(Working data Opens)

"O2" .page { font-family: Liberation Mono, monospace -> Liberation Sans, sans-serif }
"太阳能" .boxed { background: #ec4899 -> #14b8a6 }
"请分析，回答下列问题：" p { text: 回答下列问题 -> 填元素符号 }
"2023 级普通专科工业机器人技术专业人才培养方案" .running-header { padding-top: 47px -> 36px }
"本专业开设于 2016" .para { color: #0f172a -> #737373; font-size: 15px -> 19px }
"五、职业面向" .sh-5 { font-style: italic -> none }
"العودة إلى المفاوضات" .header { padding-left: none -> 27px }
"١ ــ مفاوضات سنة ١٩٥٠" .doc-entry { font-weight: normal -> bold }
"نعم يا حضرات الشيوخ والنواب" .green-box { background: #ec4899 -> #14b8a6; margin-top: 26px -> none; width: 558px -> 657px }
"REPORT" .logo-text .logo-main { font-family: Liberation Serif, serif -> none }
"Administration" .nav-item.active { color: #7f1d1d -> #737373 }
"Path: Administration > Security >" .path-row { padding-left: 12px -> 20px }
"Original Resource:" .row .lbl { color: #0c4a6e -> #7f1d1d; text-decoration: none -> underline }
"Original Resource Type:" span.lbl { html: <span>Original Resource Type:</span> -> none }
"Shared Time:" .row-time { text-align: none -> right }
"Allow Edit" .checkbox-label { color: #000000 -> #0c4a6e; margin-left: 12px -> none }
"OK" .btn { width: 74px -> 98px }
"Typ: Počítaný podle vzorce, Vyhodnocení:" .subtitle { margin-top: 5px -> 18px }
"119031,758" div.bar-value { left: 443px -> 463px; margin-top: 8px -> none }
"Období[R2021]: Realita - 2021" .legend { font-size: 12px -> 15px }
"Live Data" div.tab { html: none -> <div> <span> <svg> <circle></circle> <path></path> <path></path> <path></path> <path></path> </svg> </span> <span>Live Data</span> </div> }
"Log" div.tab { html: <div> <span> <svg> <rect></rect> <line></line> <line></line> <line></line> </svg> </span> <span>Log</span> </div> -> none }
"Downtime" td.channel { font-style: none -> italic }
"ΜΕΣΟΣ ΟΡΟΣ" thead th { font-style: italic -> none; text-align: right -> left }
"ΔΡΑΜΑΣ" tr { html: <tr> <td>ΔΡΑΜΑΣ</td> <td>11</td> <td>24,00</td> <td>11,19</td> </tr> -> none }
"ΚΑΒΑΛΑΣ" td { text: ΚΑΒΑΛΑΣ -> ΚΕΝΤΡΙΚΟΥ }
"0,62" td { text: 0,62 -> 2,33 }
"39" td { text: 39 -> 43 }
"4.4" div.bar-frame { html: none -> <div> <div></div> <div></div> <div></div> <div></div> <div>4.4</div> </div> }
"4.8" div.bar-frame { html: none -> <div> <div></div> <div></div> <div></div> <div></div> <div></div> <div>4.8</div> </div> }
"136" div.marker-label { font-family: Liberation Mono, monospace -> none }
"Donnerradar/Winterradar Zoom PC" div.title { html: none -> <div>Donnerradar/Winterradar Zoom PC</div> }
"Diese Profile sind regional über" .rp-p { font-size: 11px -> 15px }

(Working data Closes)

# Task brief
Begin at the line above that has "يا حضرات الشيوخ" and stop after the line that has "color: #000000 ->", copying each line exactly and adding nothing else.

# Problem solution
"نعم يا حضرات الشيوخ والنواب" .green-box { background: #ec4899 -> #14b8a6; margin-top: 26px -> none; width: 558px -> 657px }
"REPORT" .logo-text .logo-main { font-family: Liberation Serif, serif -> none }
"Administration" .nav-item.active { color: #7f1d1d -> #737373 }
"Path: Administration > Security >" .path-row { padding-left: 12px -> 20px }
"Original Resource:" .row .lbl { color: #0c4a6e -> #7f1d1d; text-decoration: none -> underline }
"Original Resource Type:" span.lbl { html: <span>Original Resource Type:</span> -> none }
"Shared Time:" .row-time { text-align: none -> right }
"Allow Edit" .checkbox-label { color: #000000 -> #0c4a6e; margin-left: 12px -> none }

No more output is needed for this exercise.